Пинок в живот заставил его скорчиться и взвизгнуть от боли.

— Никогда больше не говори о Тине Хэдис в таких выражениях, — холодно предупредил Медо. — Как же мне надоела вся эта словесная грязь! Вы не умеете оскорблять красиво, вы умеете только барахтаться в грязи — так, что во все стороны летят брызги нечистот. Убожество… Перейдем к пунктам обвинения. Ты пытался меня убить. Ты уничтожил уникальные произведения искусства у меня на вилле. Из-за тебя чуть не погиб Топаз. Поступать жестоко можно с разумными существами либо с полуразумными — такими, как ты, но я всегда был противником жестокого обращения с животными.

Услышав свое имя, Топаз начала пищать и тереться пушистым боком о щеку хозяина. Тот потрепал его по сине-зеленой шерстке, а Клисс кисло подумал, что защитники природы хоть сейчас примут Эмми в свои ряды, с распростертыми объятиями!

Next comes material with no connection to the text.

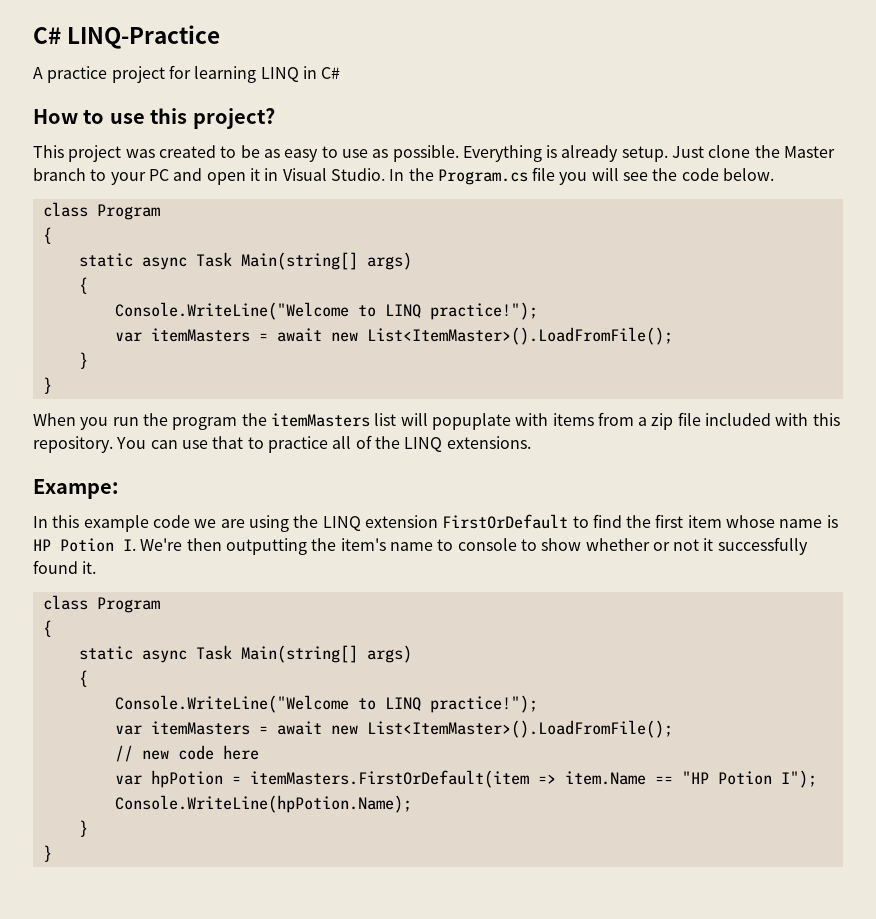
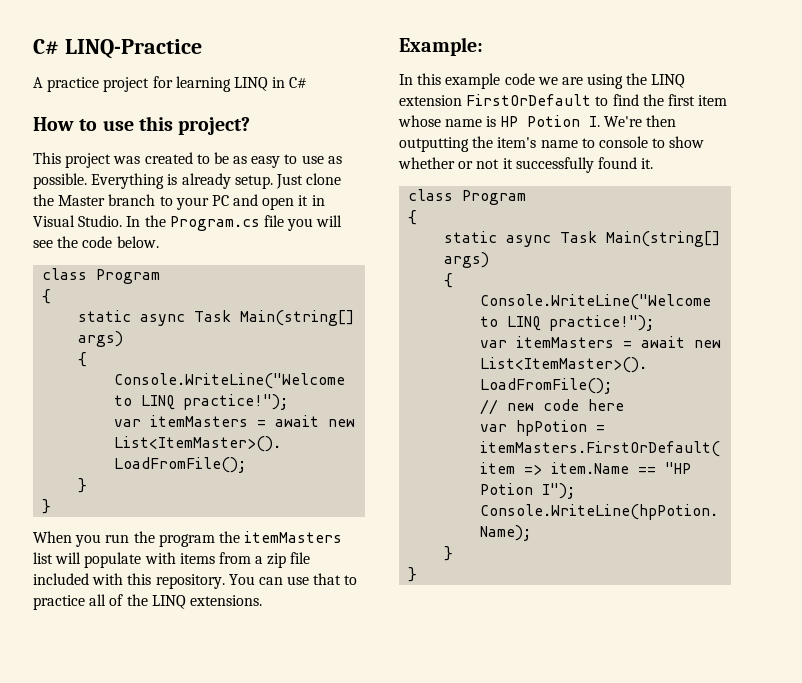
[431,413,511,430] popuplate -> [84,552,142,568] populate
[33,479,119,499] Exampe: -> [399,37,483,56] Example:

— Ты хотел убить Поля — еще одно проявление бессмысленной жестокости. Жаль, что у меня не было возможности пригласить его на суд как потерпевшего и свидетеля обвинения. Хотел бы я показать ему Саймона Клисса! Поль считает меня воплощением мирового зла, наихудшим существом во Вселенной, но если бы он увидел тебя, он бы изменил свое мнение.

«Это вряд ли», — подумал съежившийся на полу Клисс.

— Мне нравится мучить Поля, но я никогда не желал его смерти. Саймон, ты хотел, чтобы я умер и напоследок увидел, как умирают Поль и Топаз?

— Да! Нет! Я хотел, чтобы вы все сгорели, и мне было все равно, что вы увидите напоследок! Я об этом вообще не думал! Я просто спасался! Я не сделал ничего плохого, я не мог иначе!

— Ты знаешь, что испытывает тот, чью плоть пожирает огонь?